When the servant was gone, I looked around my room. There were no weapons, nothing but a quill and some paper, my own two hands. My fingernails were broken and jagged, the quill dulled with my writing and stained black with ink, but it could serve well enough. Breaking it in half, I hid the sharpened end in my palm. If the palatine came close enough to my stone gap, if he put his face down to speak with me, I could sink it into an eye, or perhaps even his throat, before the guards would have a chance to cut me down. That would be one way of escaping my tower, at least.
Deseő came back up the stairs, out of breath, alone. The palatine would not come. He and Lady Thurzó were preparing to leave Csejthe. “He said there is no request you can make that he would now grant.”
No request I could make, he said. So I had ceased to exist after all.
A sharp pain sliced my hand, the blunt end of the quill biting into my palm. Blood flowed, staining my shift. With my other hand I took it out again and sank to the floor, put my face in my hands, smearing gore on my cheeks. A moment later the faint noise of hooves on cobblestone reached me, the creak of a carriage. The palatine and his ignorant little wife were leaving just as they chose, without so much as a word to the mistress of the house. Singing like pirates, too, probably.
The wind banged the shutters against the walls of the
vár
, and the kites called to each other, lonely cries as they hunted mice in the fields. Deseő said my name, but when I did not answer, he stole away quietly and left me to my solitary grief, where I think only of you, Pál, and how far away you seem to me, how orphaned and defenseless. Be careful whom you love, my dearest. There is no cure for deceit, not in Hungary or anywhere in this old and broken world.

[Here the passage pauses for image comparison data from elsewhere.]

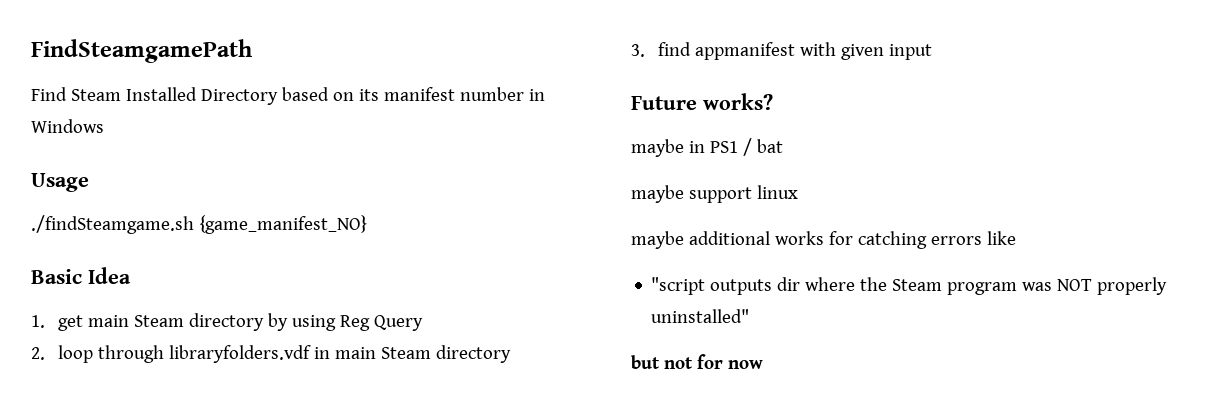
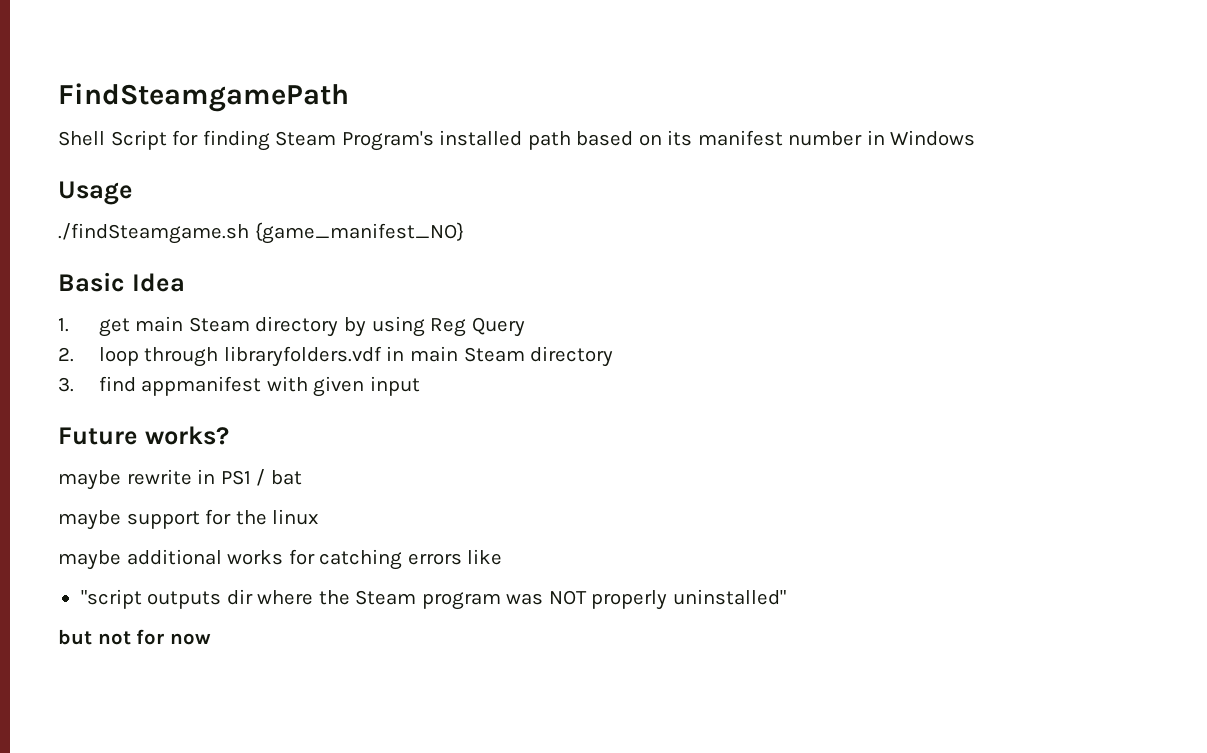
[31,87,278,105] Find Steam Installed Directory -> [58,130,571,151] Shell Script for finding Steam Program's installed path
(684, 148) none -> [126,469,192,485] rewrite
(752, 195) none -> [205,509,267,525] for the

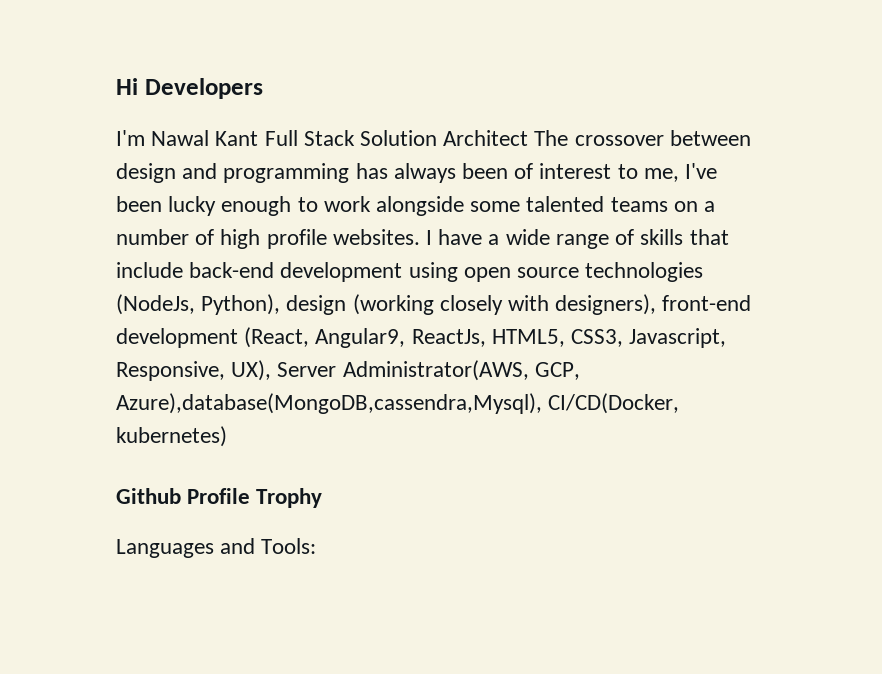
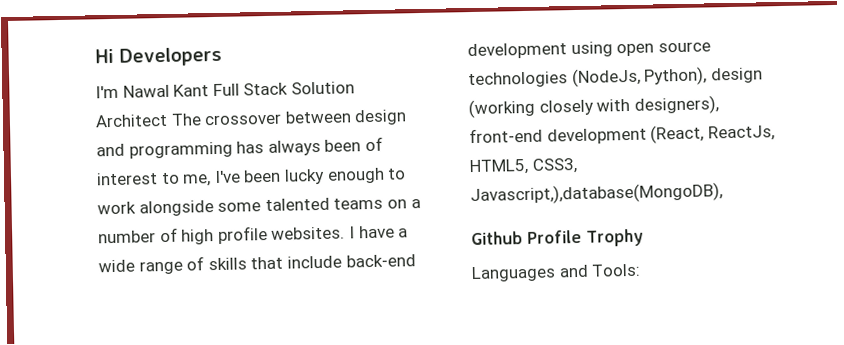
[315,328,406,348] Angular9, -> (705, 134) none
[629,328,727,348] [116,360,580,381] [116,393,680,414] [116,426,227,447] Javascript, Responsive, UX), Server Administrator(AWS, GCP, Azure),database(MongoDB,cassendra,Mysql), CI/CD(Docker, kubernetes) -> [470,182,723,206] Javascript,),database(MongoDB),

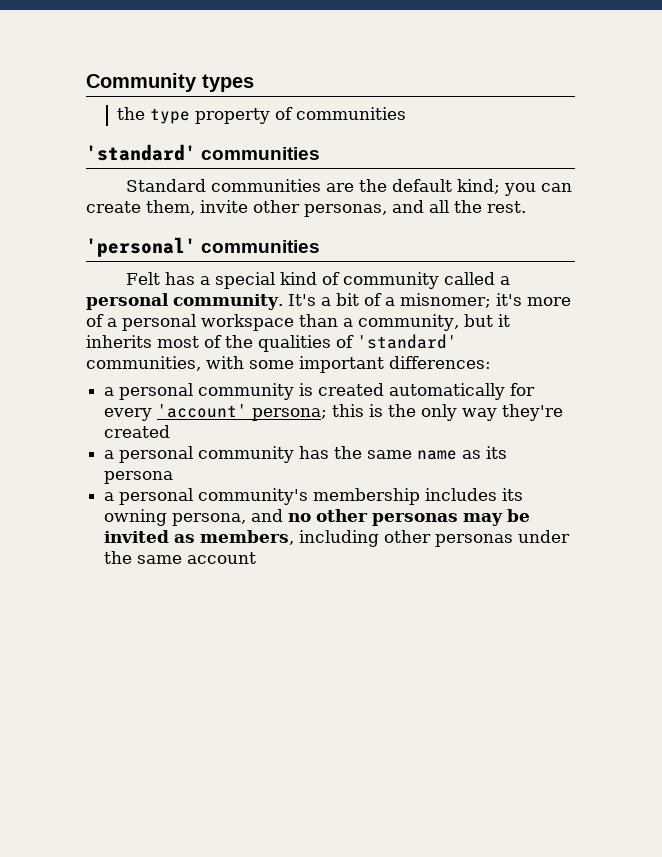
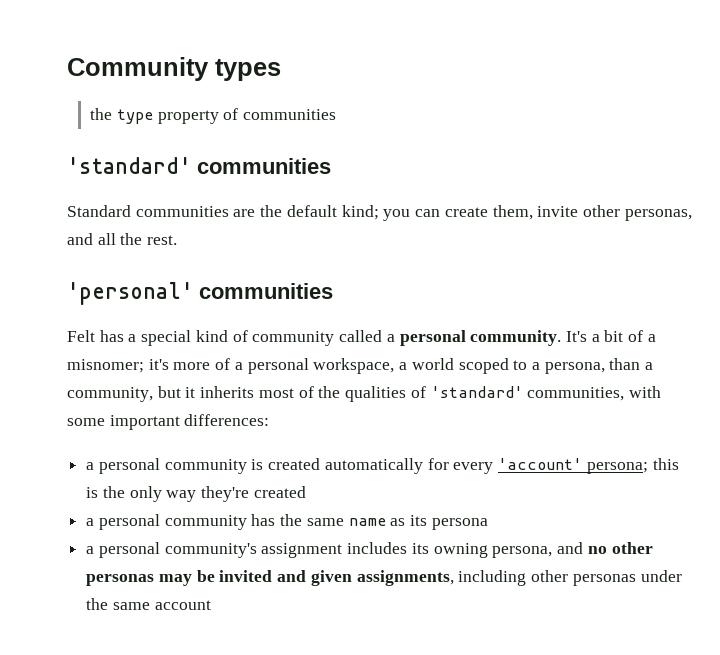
[201,314,294,331] workspace -> [313,358,605,374] workspace, a world scoped to a persona,
[313,488,421,505] membership -> [261,543,343,558] assignment
[174,530,295,545] as members, -> [277,570,454,586] and given assignments,

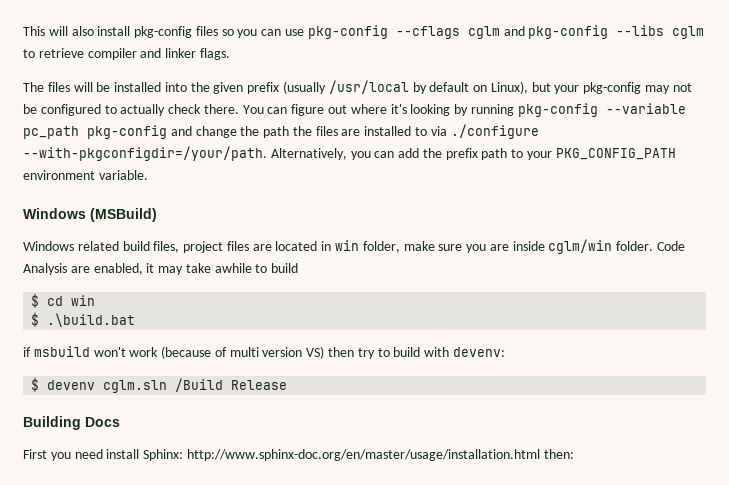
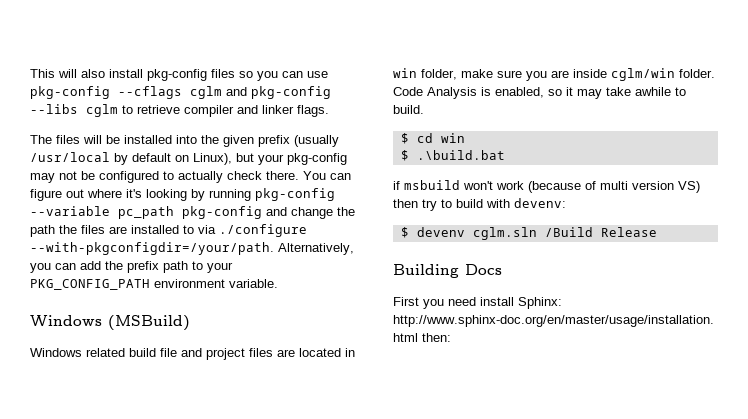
[153,241,180,253] files, -> [160,348,202,357] file and
[70,263,143,275] are enabled, -> [481,87,562,98] is enabled, so
[271,263,299,273] build -> [393,105,424,114] build.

All through the long years when I was busy tending our fortune, seeing to the management and upkeep of the Nádasdy estates, your father was away at war with Thurzó and Bocskai and his other comrades-in-arms, building a wall of Christian soldiers against the Turkish skirmishes that continued to threaten Hungary’s borders, preparing for the war that everyone knew was coming. When it arrived at long last, the combined forces of my uncle Zsigmond
Báthory, prince of Transylvania, and the Habsburg king Rudolf would recapture the strongholds of Esztergom and Győr from the sultan’s forces, and many more besides. Through it all Ferenc Nádasdy won praise from the king in Bécs and respect from the Turks, who nicknamed him the Black Bey of Hungary. Each victory brought both of us more esteem in the king’s eye, and when Ferenc considered whether to lend the royal treasury a vast sum—more than thirty thousand forints for the war effort—I encouraged him, despite the strain it put on our personal finances, the improvements that had to be put off, the fields that had to lie fallow. I wrote him:
It is always useful to have a king in your debt. Rudolf will remember his friends when the time comes
.
It did not seem out of the question that your father could be palatine himself someday, if he lived long enough and kept the king’s favor. The thought of being a palatine’s wife pleased me, especially since I had won Ferenc’s affection at last and would not have to endure the taunts of insolent maids, since I had taken my proper place in your father’s heart. I often wondered how proud my mother would have been if she had seen how well the match she had made suited us, once we had reconciled ourselves to it.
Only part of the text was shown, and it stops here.